If you are really good and fast validating/fixing code output or you are actually not validating it more than just making sure it runs (no judging), I can see it paying out 95% of the time.
But for what I've seen both validating my and others coding agents outputs I'd estimate a much lower percentage (Data Engineering/Science work). And, oh boy, some colleages are hooked to generating no matter the quality. Workslop is a very real phenomenon.
This matches my experience using LLMs for science. Out of curiosity, I downloaded a randomized study and the CONSORT checklist, and asked Claude code to do a review using the checklist.
I was really impressed with how it parsed the structured checklist. I was not at all impressed by how it digested the paper. Lots of disguised errors.
try codex 5.3. it's dry and very obviously AI; if you allow a bit of anthropomorphisation, it's kind of high-functioning autistic. it isn't an oracle, it'll still be wrong, but it's a powerful, completely different from claude tool.
it does get screenshots right for me, but obviously I haven't tried on your specific paper. I can only recommend trying it out, it's also has a much more generous limits in the $20 tier than opus.
I see. To clarify, it parsed numbers in the pdf correct, but assigned them the wrong meaning.
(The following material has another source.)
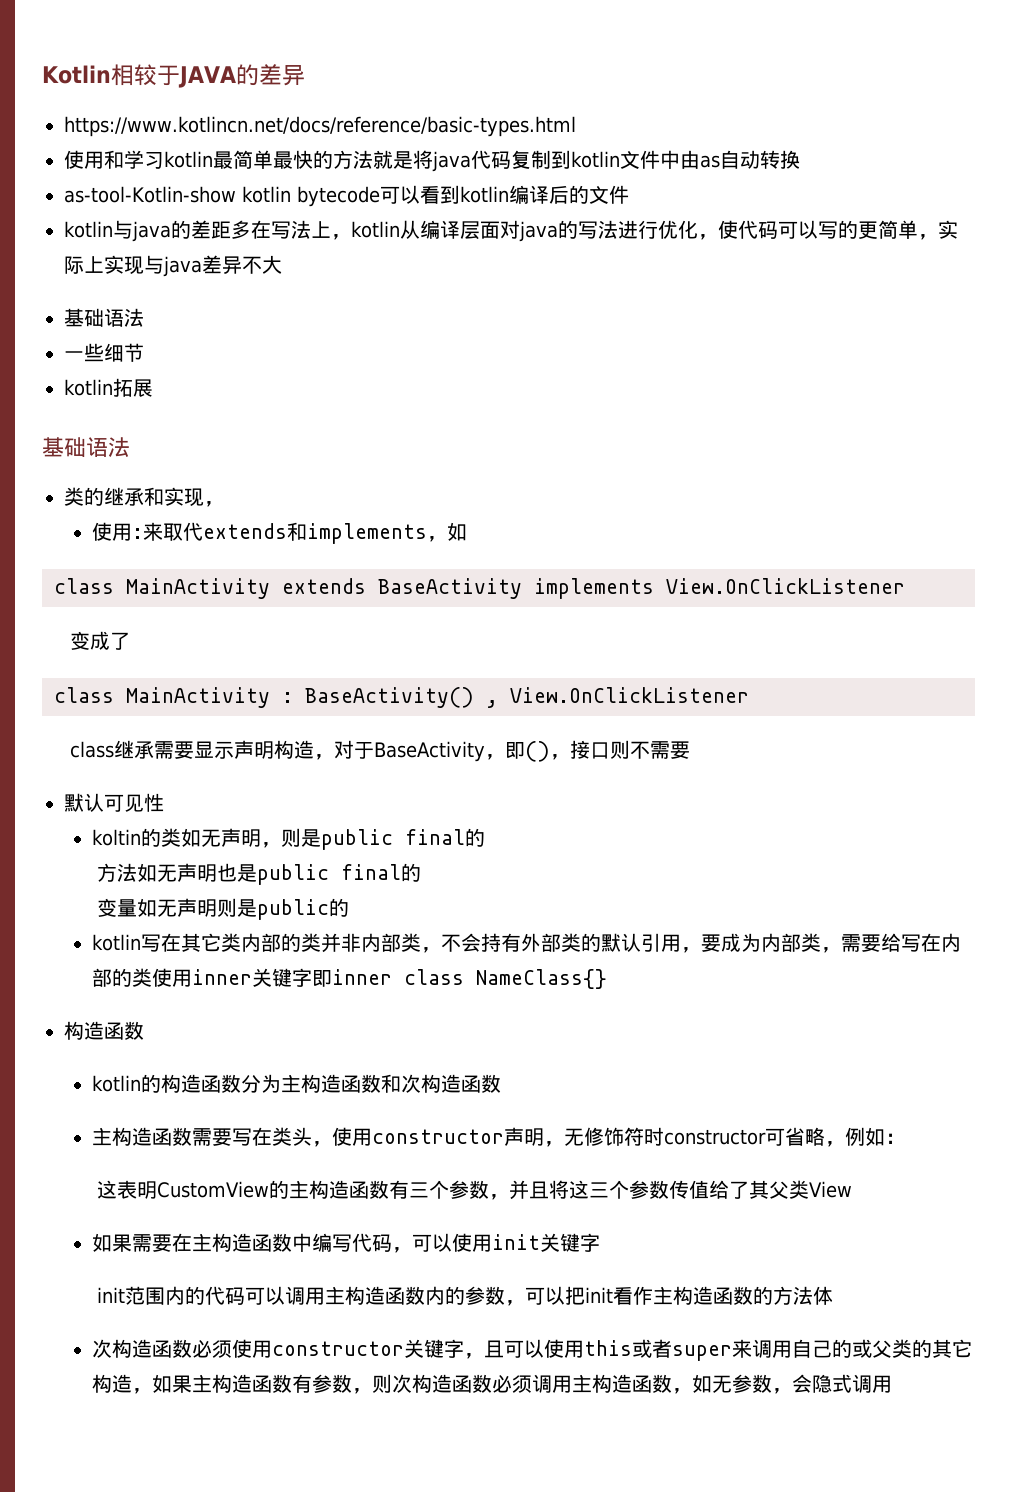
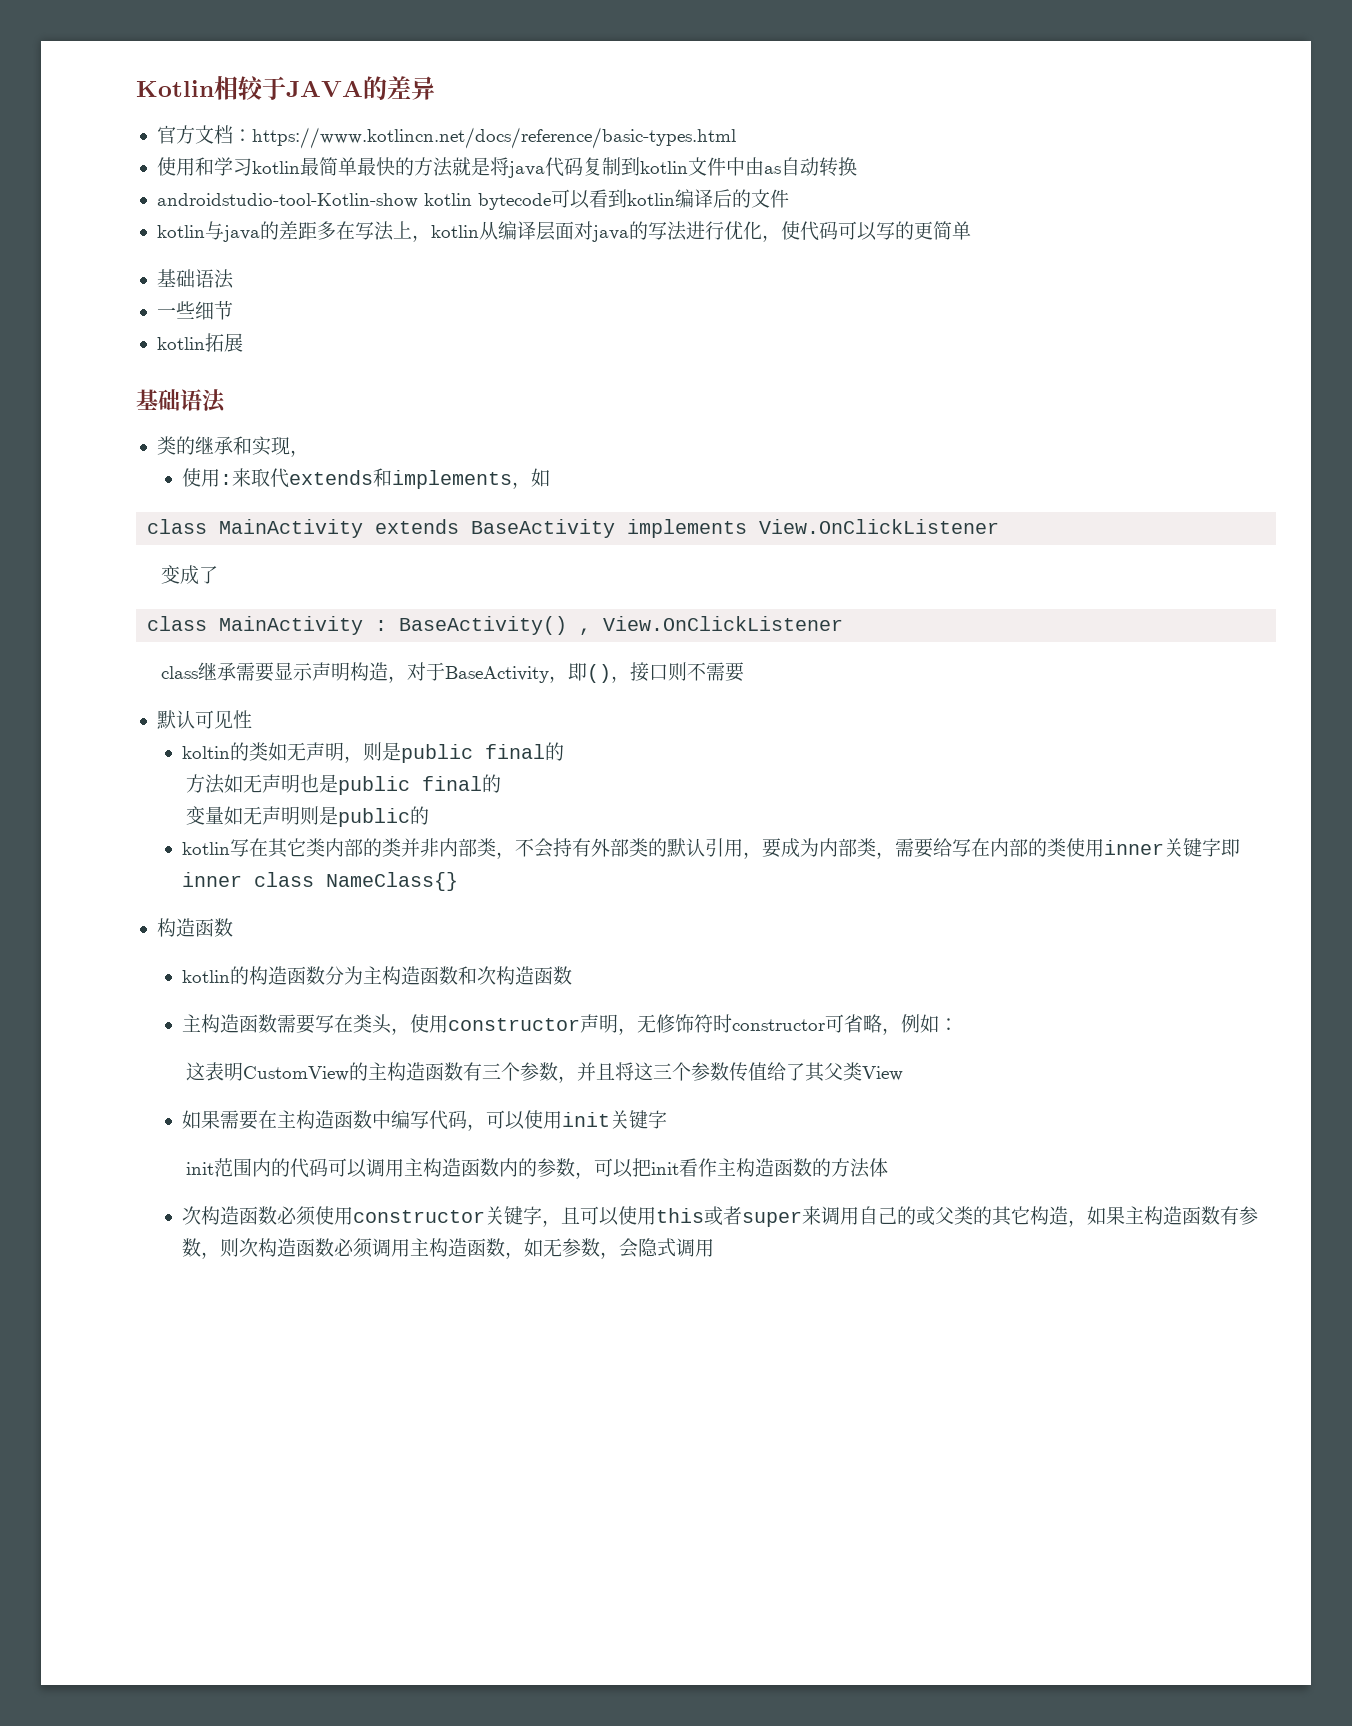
(305, 75) none -> [156,125,252,144] 官方文档：
[64,186,236,203] as-tool-Kotlin-show -> [156,193,418,208] androidstudio-tool-Kotlin-show
[917,220,958,240] [64,255,282,277] ，实际上实现与java差异不大 -> (971, 230) none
I was wondering if codex is better at interpreting non text data
Every time someone suggests Codex I give it a shot. And every time it disappoints.
After I read your comment, I gave Codex 5.3 the task of setting up an E2E testing skeleton for one of my repos, using Playwright. It worked for probably 45 minutes and in the end failed miserably: out of the five smoke tests it created, only two of them passed. It gave up on the other three and said they will need “further investigation”.
I then stashed all do that code and gave the exact same task to Opus 4.5 (not even 4.6), with the same prompt. After 15 mins it was done. Then I popped Codex’s code from the stash and asked Opus to look at it to see why the three m of the five tests Codex wrote didn’t pass. It looked at them and found four critical issues that Codex had missed. For example, it had failed to detect that my localhost uses https, so the the E2E suite’s API calls from the Vue app kept failing. Opus also found that the two passing tests were actually invalid: they checked for the existence of a div with #app and simply assumed it meant the Vue app booted successfully.
This is probably the dozenth comparison I’ve done between Codex and Opus. I think there was only one scenario where Codex performed equally well. Opus is just a much better model in my experience.
moral of the story is use both (or more) and pick the one that works - or even merge the best ideas from generated solutions. independent agentic harnesses support multi-model workflows.
I don't think that's the moral of the story at all. It's already challenging enough to review the output from one model. Having to review two, and then comparing and contrasting them, would more than double the cognitive load. It would also cost more.
I think it's much more preferable to pick the most reliable one and use it as the primary model, and think of others as fallbacks for situations where it struggles.
But for what I've seen both validating my and others coding agents outputs I'd estimate a much lower percentage (Data Engineering/Science work). And, oh boy, some colleages are hooked to generating no matter the quality. Workslop is a very real phenomenon.